§ **SUPPLIED INFORMATION**:

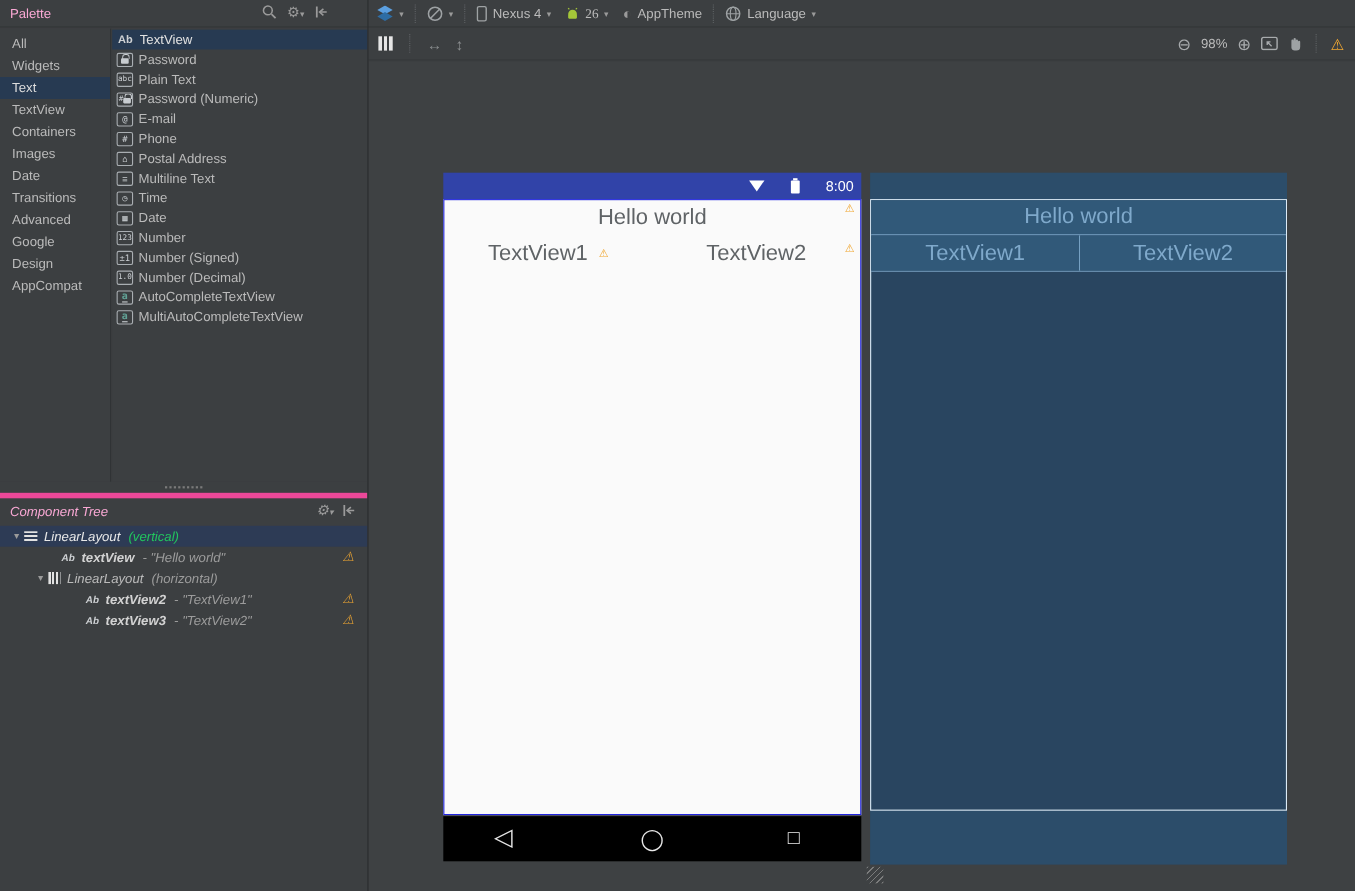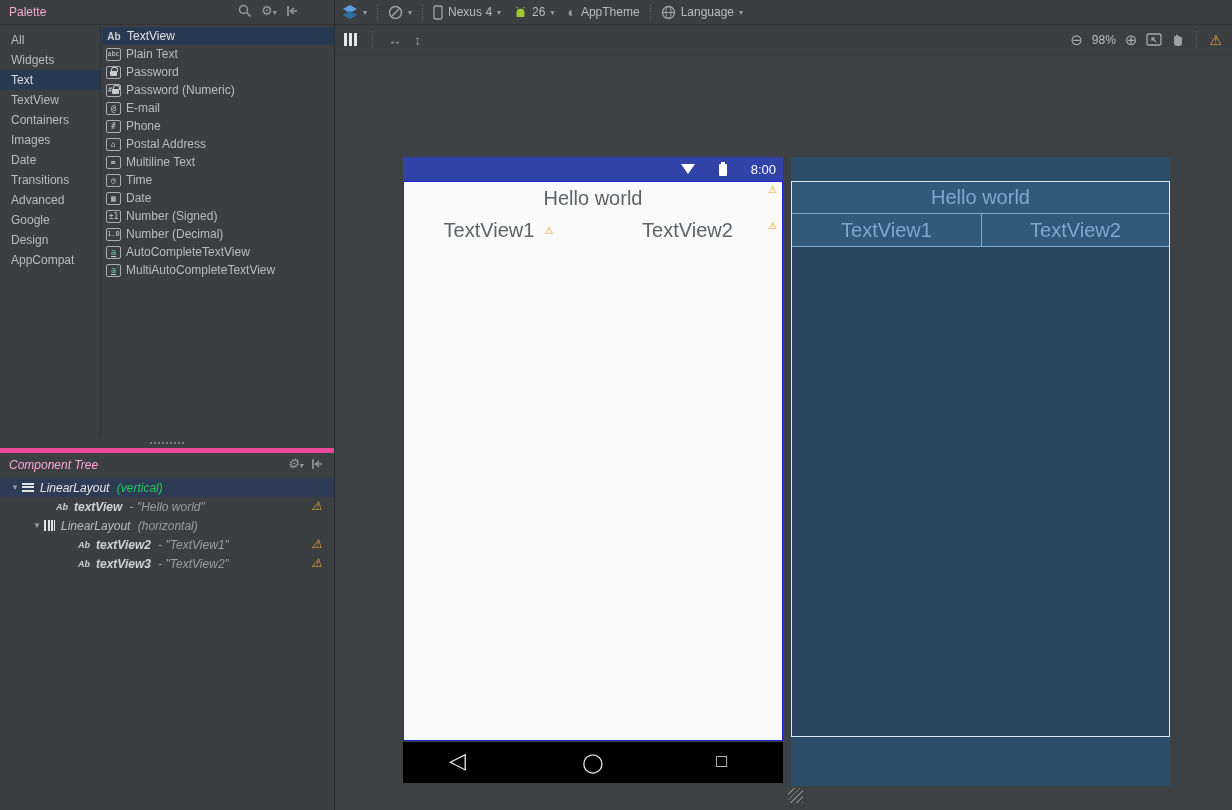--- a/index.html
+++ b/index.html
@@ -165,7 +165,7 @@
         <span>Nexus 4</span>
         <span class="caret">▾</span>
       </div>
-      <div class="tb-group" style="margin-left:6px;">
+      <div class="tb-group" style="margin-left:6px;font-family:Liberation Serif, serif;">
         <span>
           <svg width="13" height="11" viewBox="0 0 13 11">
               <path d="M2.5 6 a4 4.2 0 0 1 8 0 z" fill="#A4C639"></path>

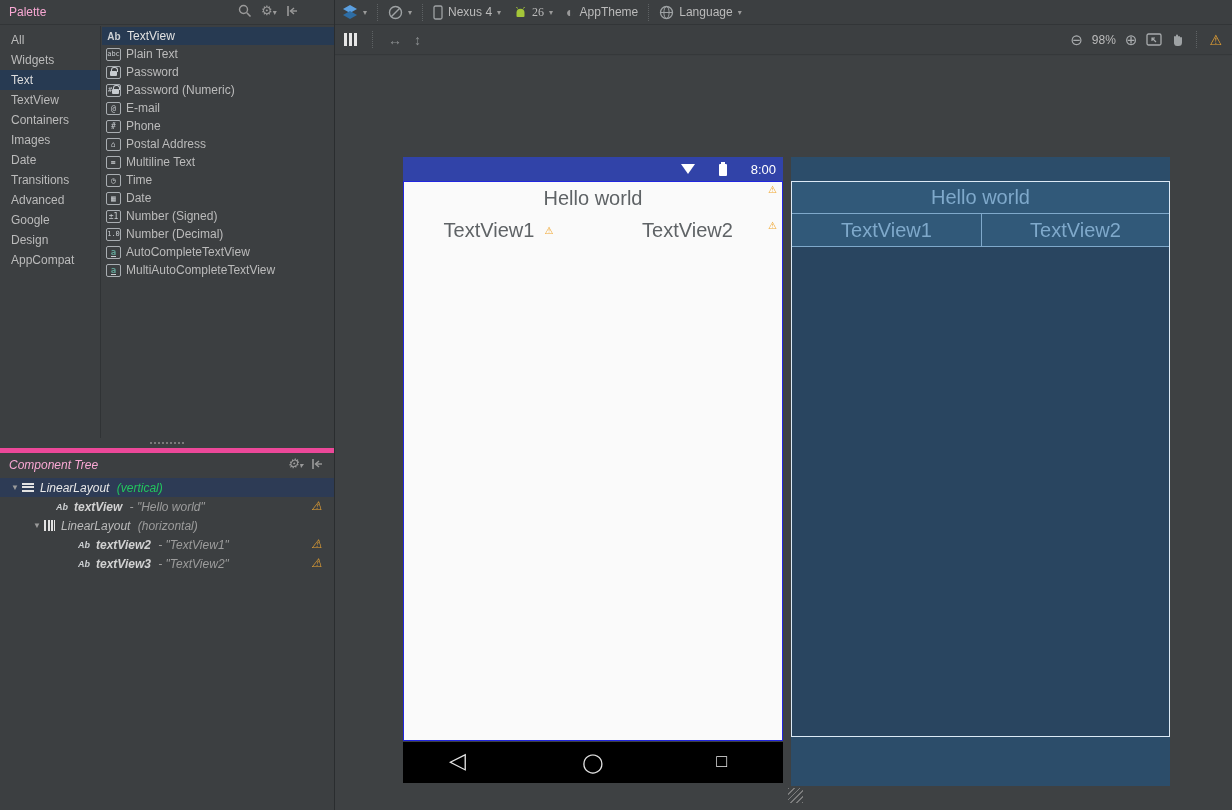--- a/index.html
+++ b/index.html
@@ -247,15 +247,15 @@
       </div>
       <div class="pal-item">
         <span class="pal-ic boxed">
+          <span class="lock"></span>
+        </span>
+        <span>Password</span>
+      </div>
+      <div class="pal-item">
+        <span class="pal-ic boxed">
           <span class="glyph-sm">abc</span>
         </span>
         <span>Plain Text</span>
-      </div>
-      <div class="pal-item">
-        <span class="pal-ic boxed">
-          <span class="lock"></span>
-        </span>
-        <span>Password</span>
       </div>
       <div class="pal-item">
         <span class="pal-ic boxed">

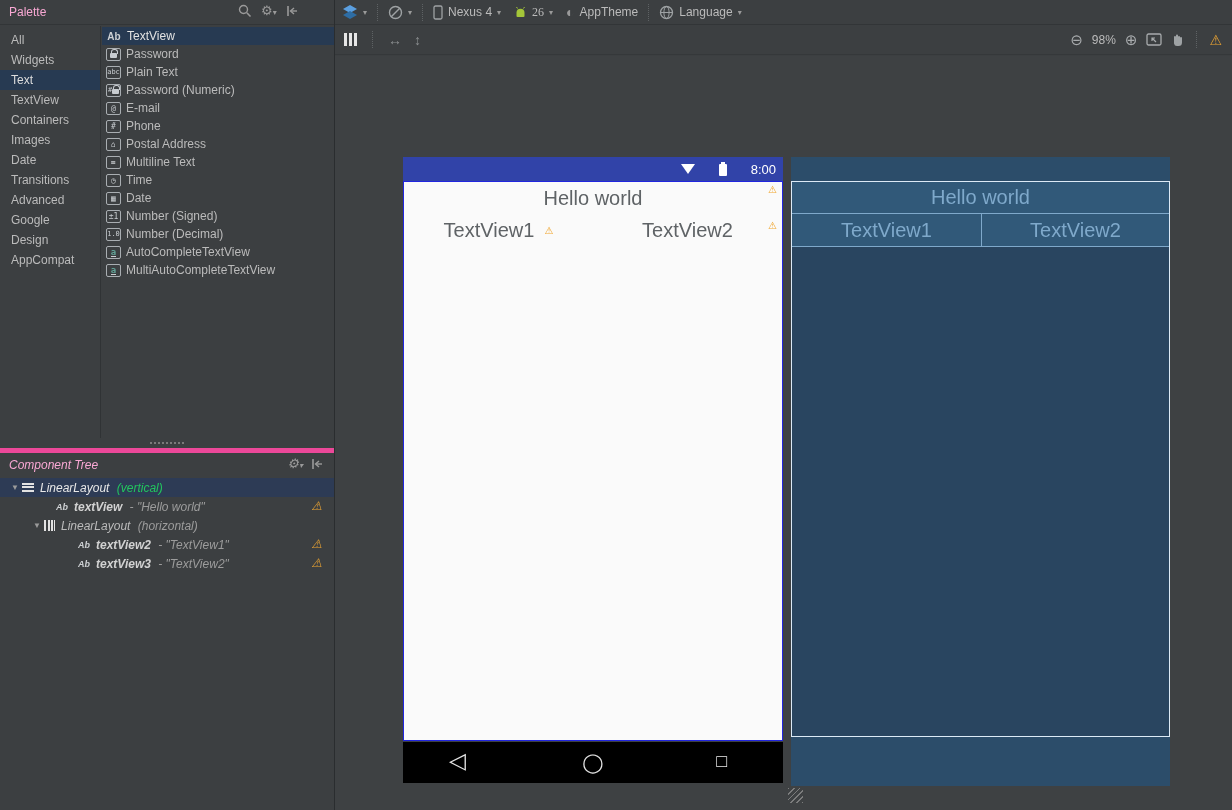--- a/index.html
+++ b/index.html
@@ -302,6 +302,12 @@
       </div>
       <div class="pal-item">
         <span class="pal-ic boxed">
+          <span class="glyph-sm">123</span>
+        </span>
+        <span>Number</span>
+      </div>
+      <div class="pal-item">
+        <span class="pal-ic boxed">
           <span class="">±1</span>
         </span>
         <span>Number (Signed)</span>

==

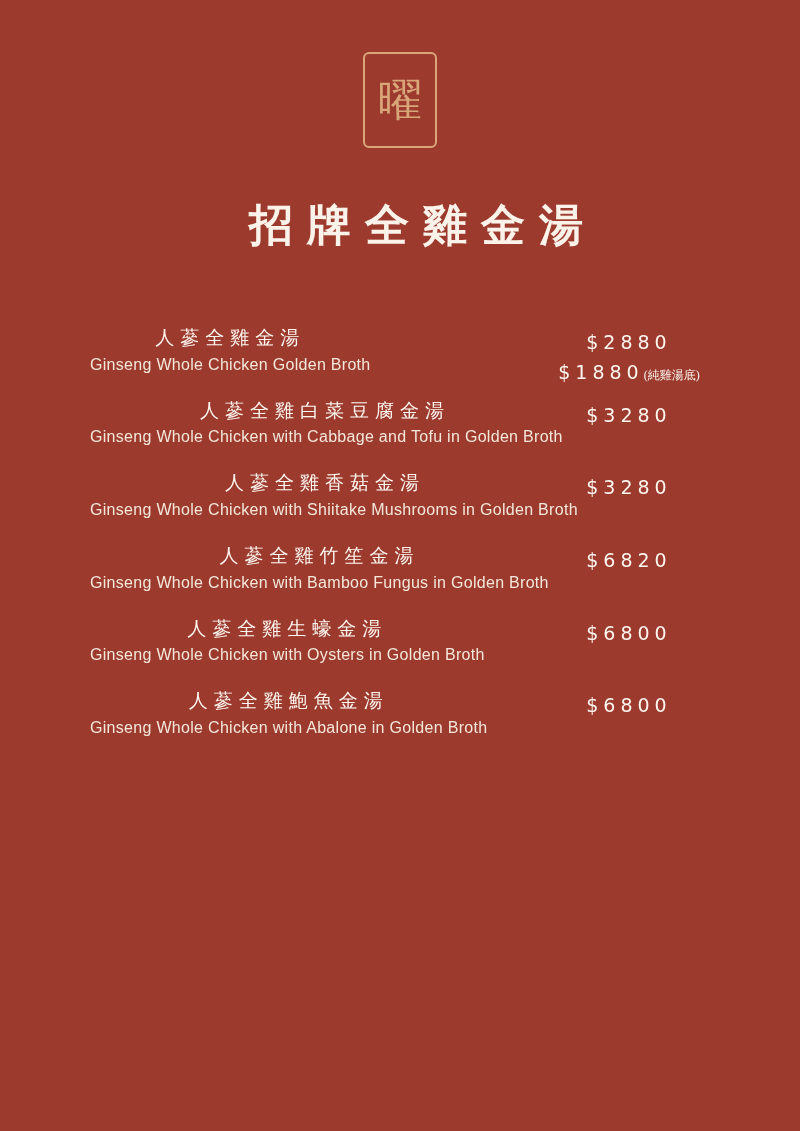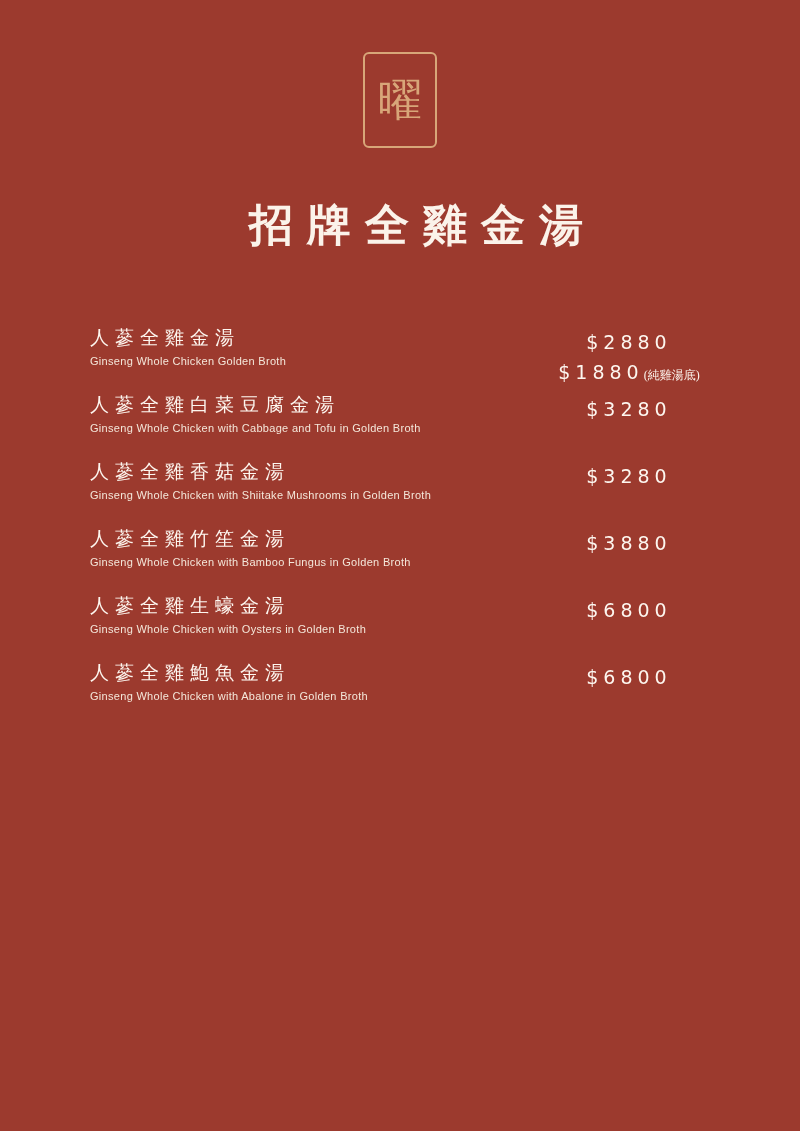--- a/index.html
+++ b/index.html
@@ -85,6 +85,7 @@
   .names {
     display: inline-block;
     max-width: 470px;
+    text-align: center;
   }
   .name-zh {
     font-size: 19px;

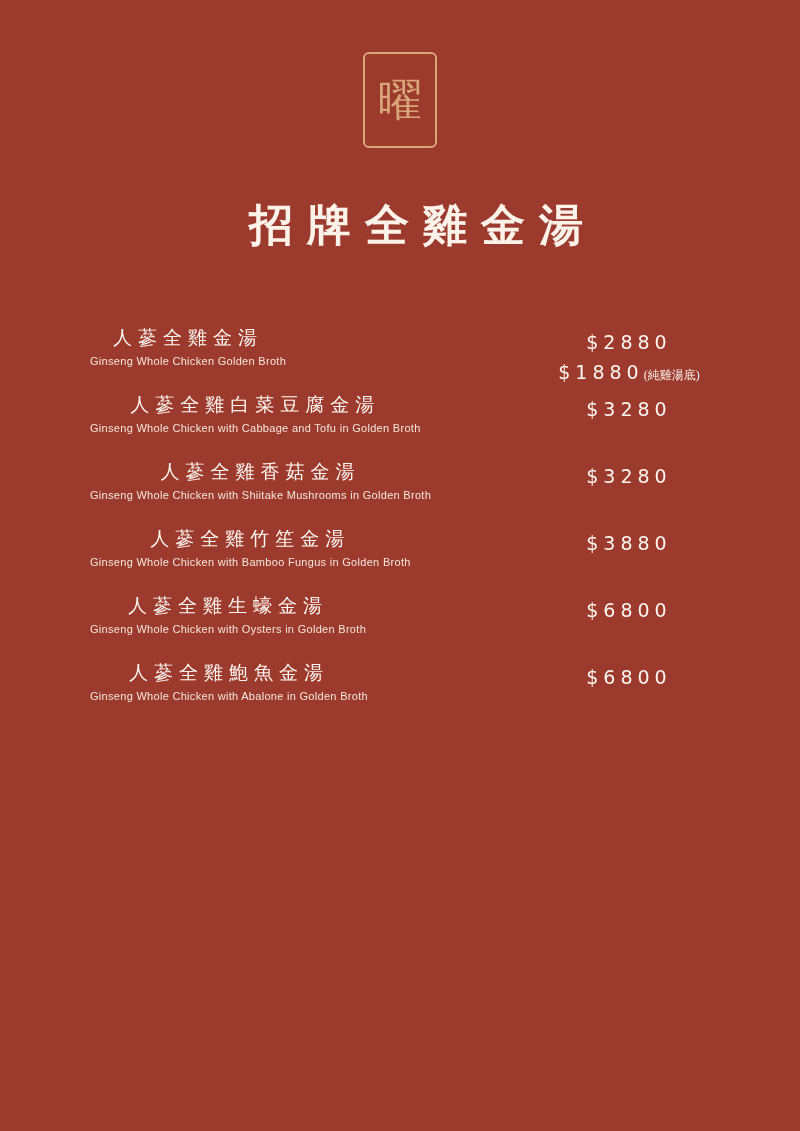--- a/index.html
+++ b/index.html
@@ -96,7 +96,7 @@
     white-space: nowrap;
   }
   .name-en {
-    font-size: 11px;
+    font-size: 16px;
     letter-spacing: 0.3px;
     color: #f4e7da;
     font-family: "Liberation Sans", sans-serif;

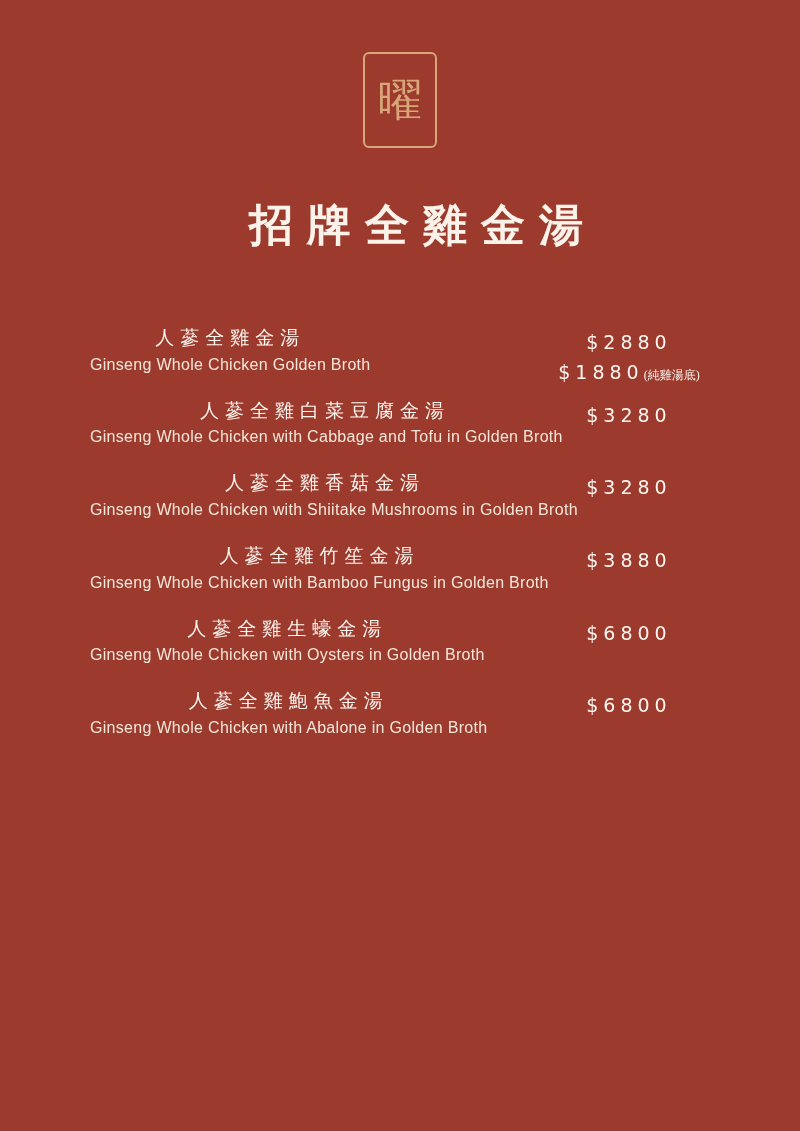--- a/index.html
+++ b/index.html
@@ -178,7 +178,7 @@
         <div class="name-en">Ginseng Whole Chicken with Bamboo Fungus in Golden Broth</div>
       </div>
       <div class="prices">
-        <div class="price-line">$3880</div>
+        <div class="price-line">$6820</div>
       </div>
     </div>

§ **YOUR INSTRUCTIONS**: When a line in the material above contains the word "glyph", copy that line out.

§ **REPLY**:
           <span class="glyph-sm">abc</span>
+          <span class="glyph-sm">123</span>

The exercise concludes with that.